◆ **Extracted data**
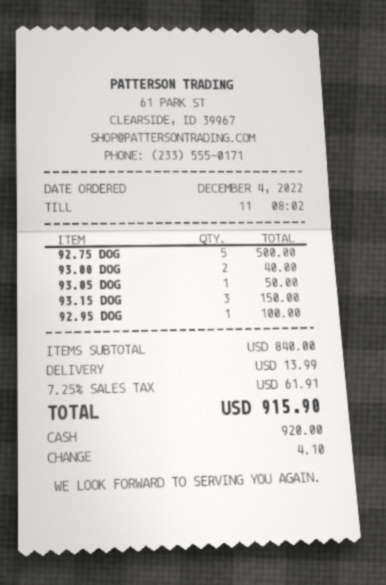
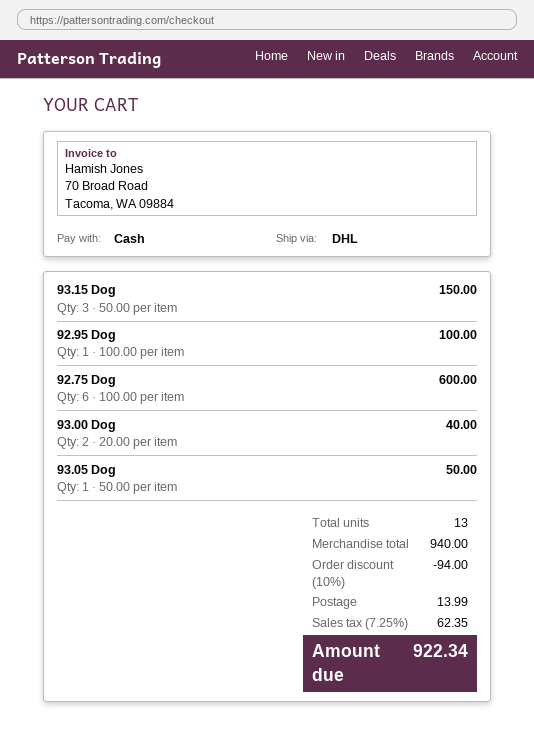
92.75 DOG: 5 for 500.00 -> 6 for 600.00
subtotal: 840.00 -> 940.00
discount: none -> 10% = 94.00
tax: 7.25% = 61.91 -> 7.25% = 62.35
total: 915.90 -> 922.34

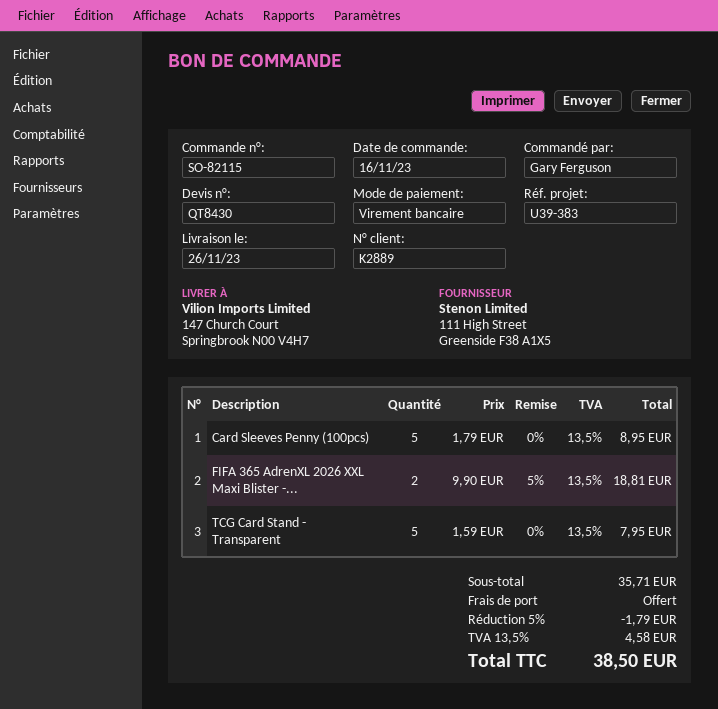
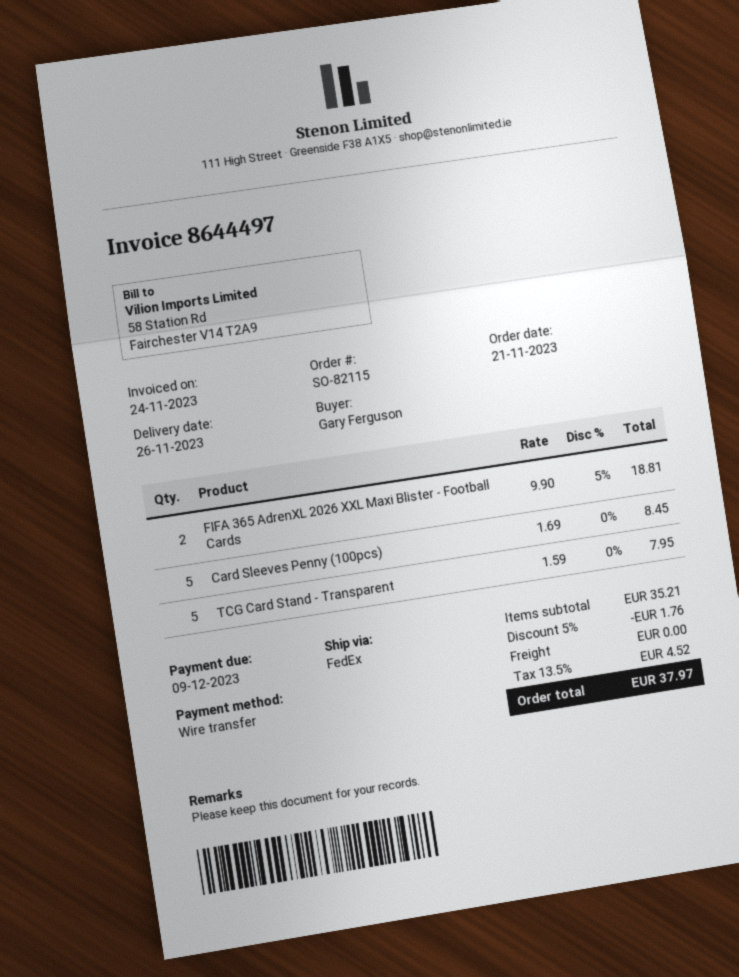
order date: 2023-11-16 -> 2023-11-21
Card Sleeves Penny (100pcs): 5 x 1.79 = 8.95 -> 5 x 1.69 = 8.45
subtotal: 35.71 -> 35.21
discount: 5% = 1.79 -> 5% = 1.76
tax: 13.5% = 4.58 -> 13.5% = 4.52
total: 38.50 -> 37.97

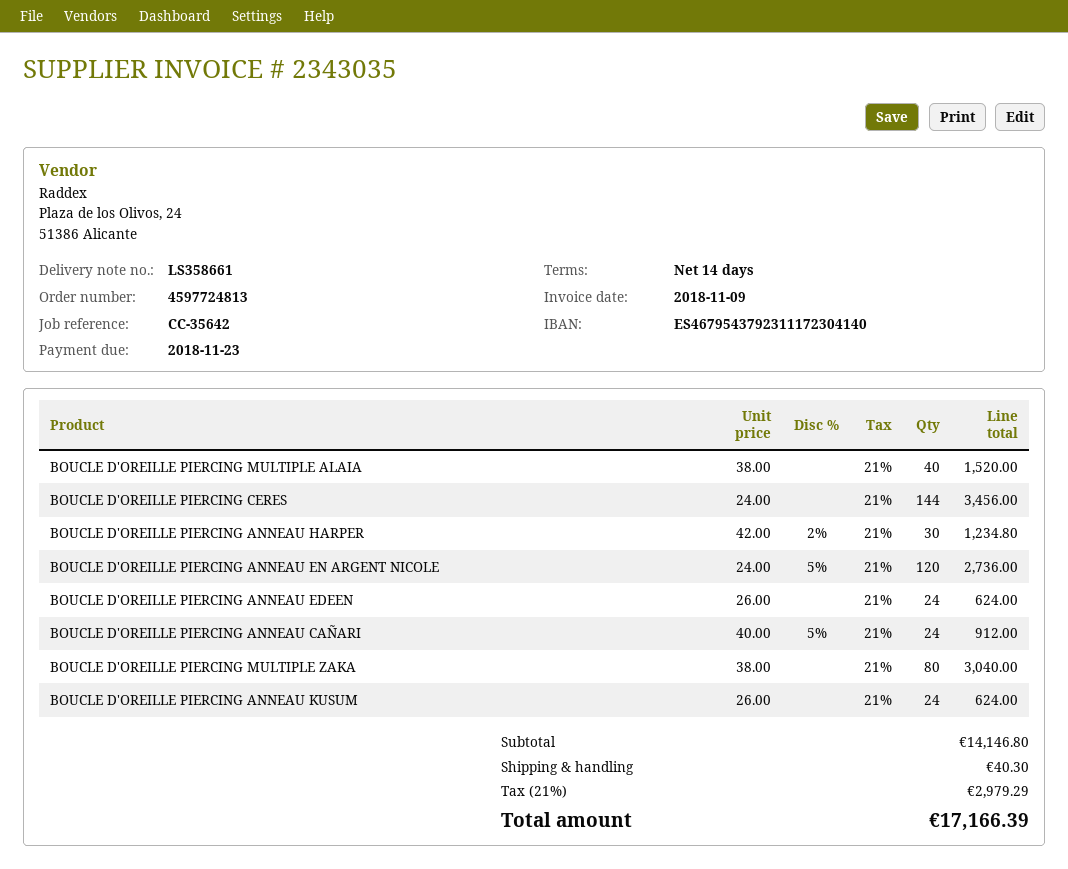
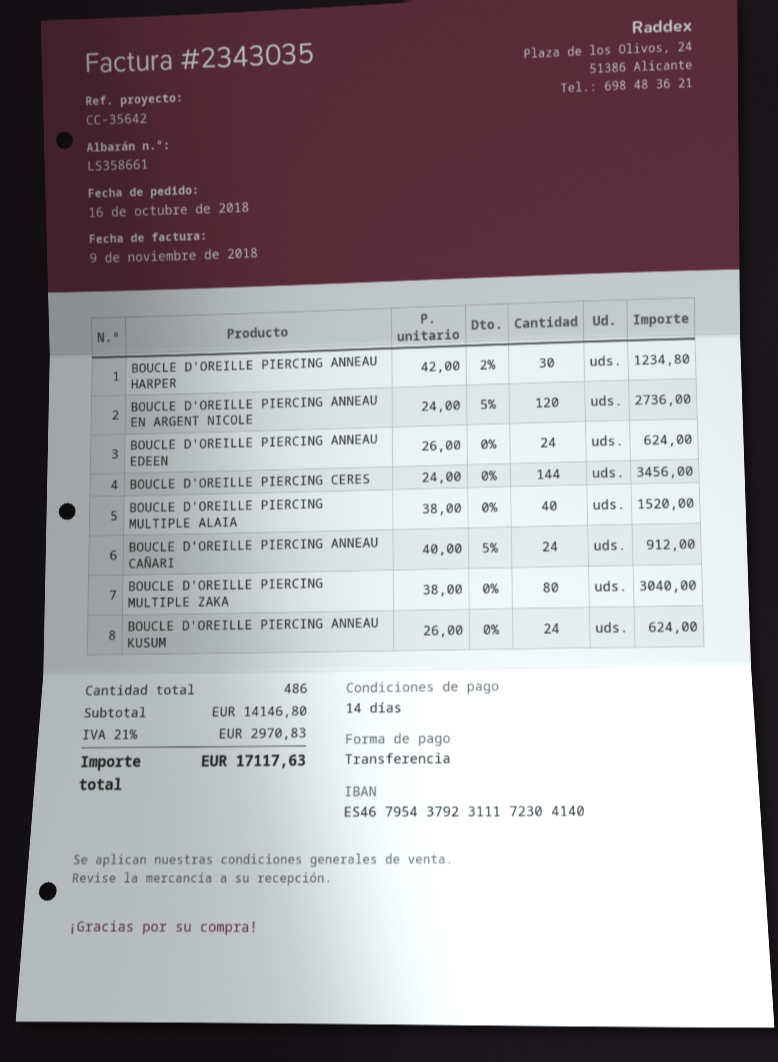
shipping: 40.30 -> none
tax: 21% = 2979.29 -> 21% = 2970.83
total: 17166.39 -> 17117.63

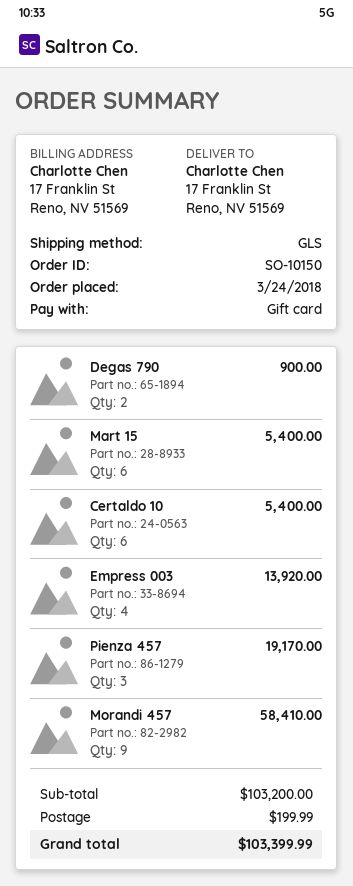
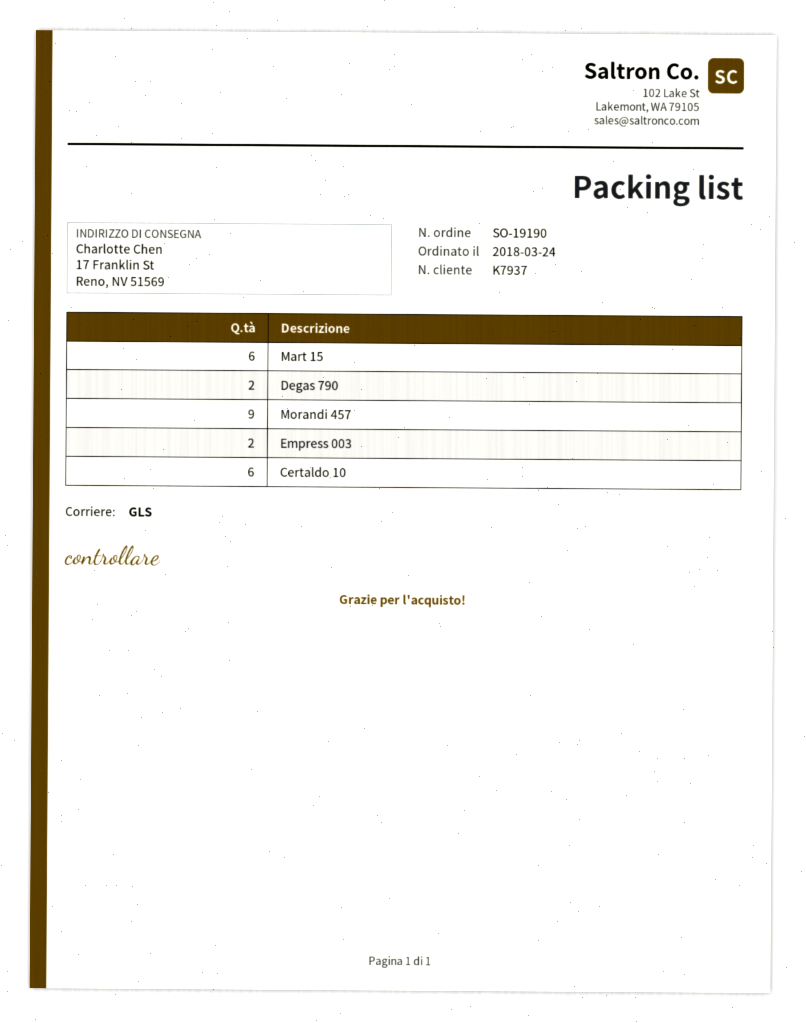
order number: SO-10150 -> SO-19190
Empress 003: 4 -> 2
Pienza 457: 3 -> none

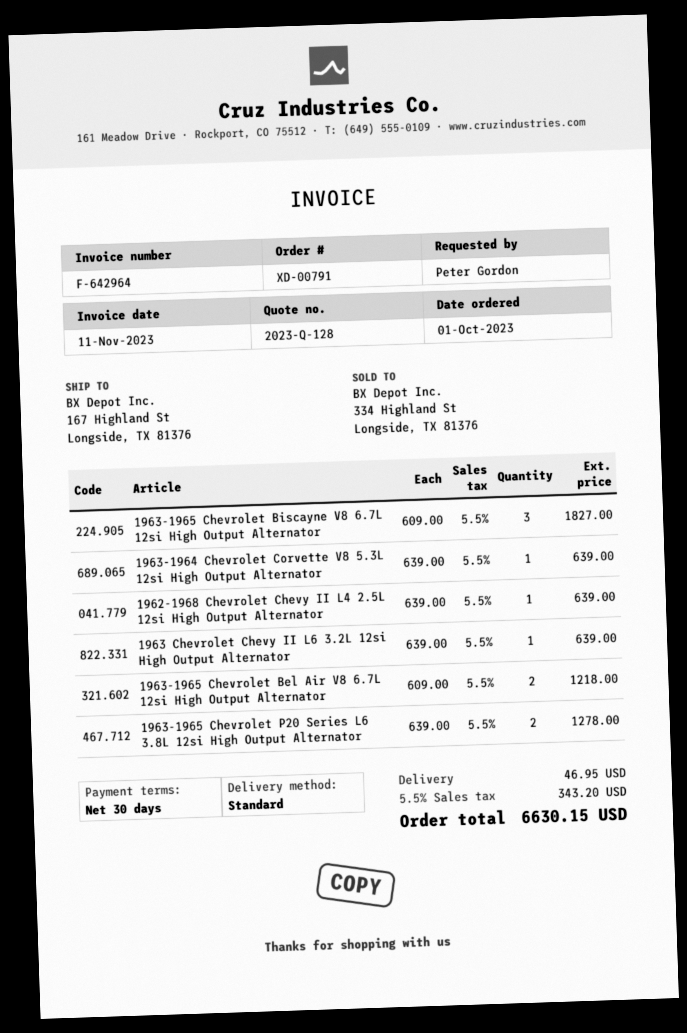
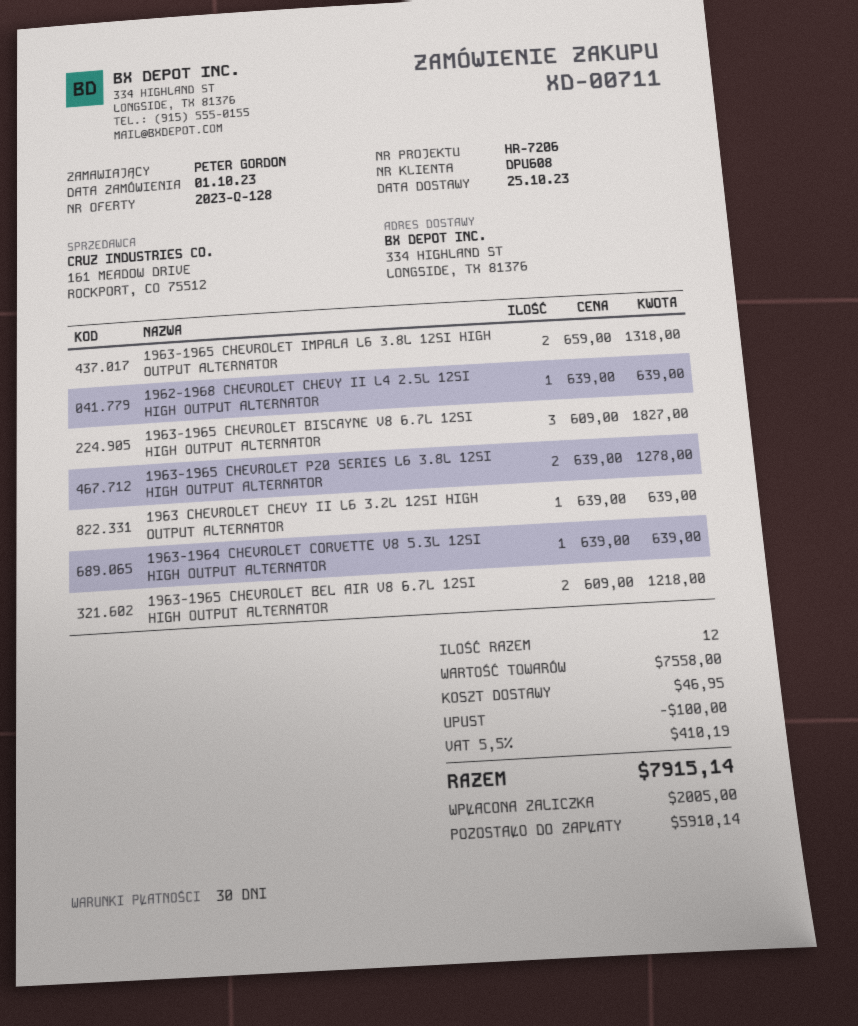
order number: XD-00791 -> XD-00711
ship to: 167 Highland St, Longside, TX 81376 -> 334 HIGHLAND ST, LONGSIDE, TX 81376
1963-1965 CHEVROLET IMPALA L6 3.8L 12SI HIGH OUTPUT ALTERNATOR: none -> 2 x 659.00 = 1318.00
discount: none -> 100.00
tax: 5.5% = 343.20 -> 5.5% = 410.19
total: 6630.15 -> 7915.14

◆ **Problem to solve**
Your reply should hold nothing but the lines above, from the one containing "tax: 13.5% = 4.58 -> 13.5% = 4.52" to the one containing "order number: XD-00791 -> XD-00711", reproduced exactly minus the pictures.

◆ **Answer to this exercise**
tax: 13.5% = 4.58 -> 13.5% = 4.52
total: 38.50 -> 37.97

shipping: 40.30 -> none
tax: 21% = 2979.29 -> 21% = 2970.83
total: 17166.39 -> 17117.63

order number: SO-10150 -> SO-19190
Empress 003: 4 -> 2
Pienza 457: 3 -> none

order number: XD-00791 -> XD-00711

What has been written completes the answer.